Born in March 1756 in Lunenburg County, Virginia, John Stokes spent his early years in Halifax, North Carolina. At the outbreak of the Revolutionary War, Stokes on February 16, 1776 gained a commission as ensign in the Sixth Virginia Continental Regiment. Promotions followed, and Stokes became a captain in February 1778. He served throughout the northern campaigns of Washington’s army, fighting at Brandywine, Germantown, and Monmouth.

In the spring of 1780, Virginia authorities dispatched a detachment of Continentals under Col. Abram Buford to aid the besieged defenders of Charleston. On May 29, 1780, Banastre Tarleton’s British Legion defeated Buford’s force at the Waxhaws. Traditional accounts claim the engagement was more massacre than battle, and Captain John Stokes’s experience certainly supports that assertion. Stokes fell after receiving several cuts from a British dragoon’s saber, including the severing of his hand. By his own account, Stokes then pleaded with a British infantryman who offered him quarter to “finish him off.” The British soldier bayoneted him, as did another member of Tarleton’s Legion shortly thereafter, yet Stokes survived.

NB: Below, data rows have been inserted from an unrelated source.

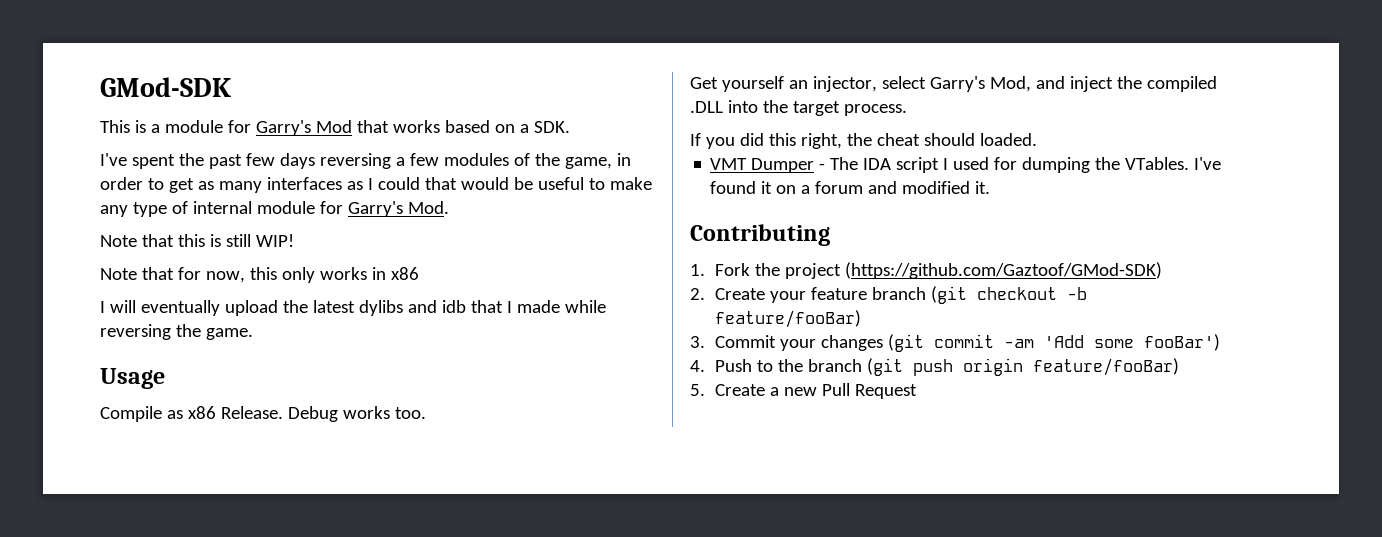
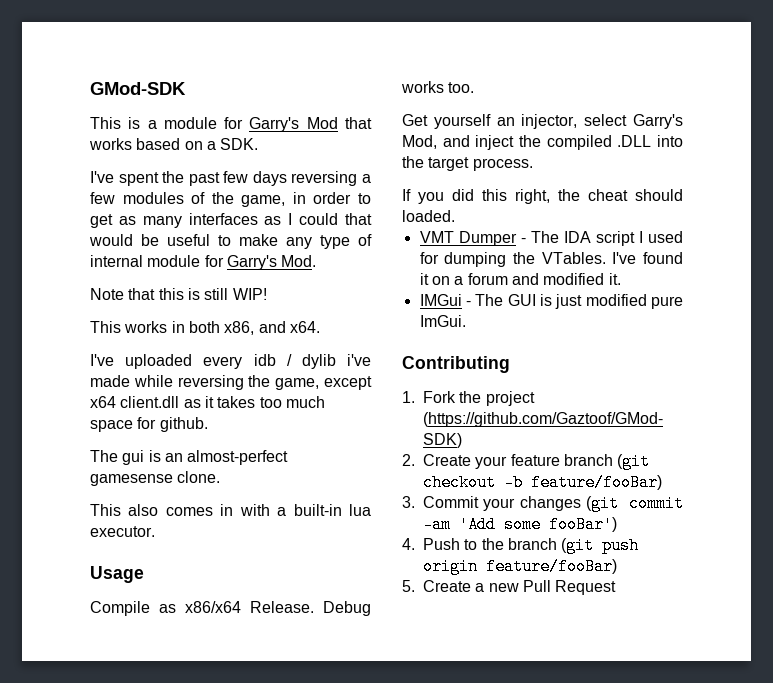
- Note that for now, this only works in x86
- I will eventually upload the latest dylibs and idb that I made while reversing the game.
+ This works in both x86, and x64.
+ I've uploaded every idb / dylib i've made while reversing the game, except x64 client.dll as it takes too much space for github.
+ The gui is an almost-perfect gamesense clone.
+ This also comes in with a built-in lua executor.
- Compile as x86 Release.
+ Compile as x86/x64 Release.
+ IMGui - The GUI is just modified pure ImGui.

Stokes slowly recovered from his wounds, but never returned to service in the army. After the war, Stokes moved to Halifax, to live near his brother Montfort Stokes. Between 1784 and 1787, Stokes operated law offices in Rowan and Montgomery Counties. He also tutored several law students including Andrew Jackson. Spruce Macay wrote that Stokes’s law library “exceeded any other in the region.”

In 1788, Stokes married Elizabeth Pearson. Her father, Richmond Pearson, gave Stokes nearly 700 acres of land in the Forks of the Yadkin River. Stokes and his new bride settled there the following year, building a house near present-day Cooleemee in Davie County. That same year, he became one of the original trustees of the University of North Carolina in 1789.

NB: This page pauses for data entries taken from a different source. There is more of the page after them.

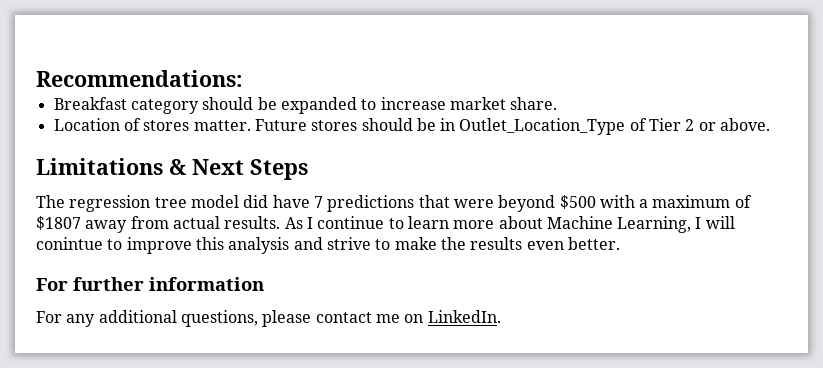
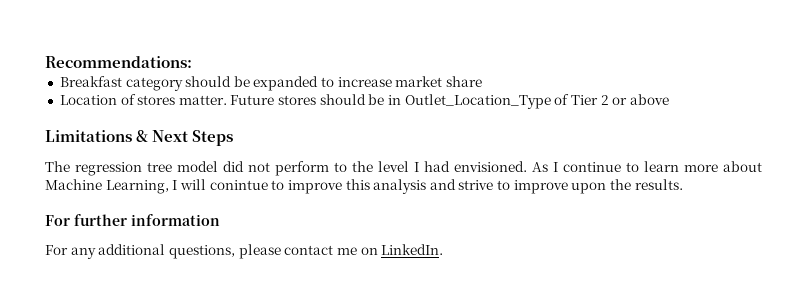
- Breakfast category should be expanded to increase market share.
+ Breakfast category should be expanded to increase market share
- Future stores should be in Outlet_Location_Type of Tier 2 or above.
+ Future stores should be in Outlet_Location_Type of Tier 2 or above
- The regression tree model did have 7 predictions that were beyond $500 with a maximum of $1807 away from actual results.
+ The regression tree model did not perform to the level I had envisioned.
- As I continue to learn more about Machine Learning, I will conintue to improve this analysis and strive to make the results even better.
+ As I continue to learn more about Machine Learning, I will conintue to improve this analysis and strive to improve upon the results.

Stokes also entered politics, joining Matthew Locke as a county representative to the North Carolina House of Commons in 1789. Later that year, Stokes took part in the constitutional convention in Fayetteville. A staunch Federalist, Stokes received an appointment as the first federal judge for the North Carolina district from George Washington after William R. Davie had turned down the post.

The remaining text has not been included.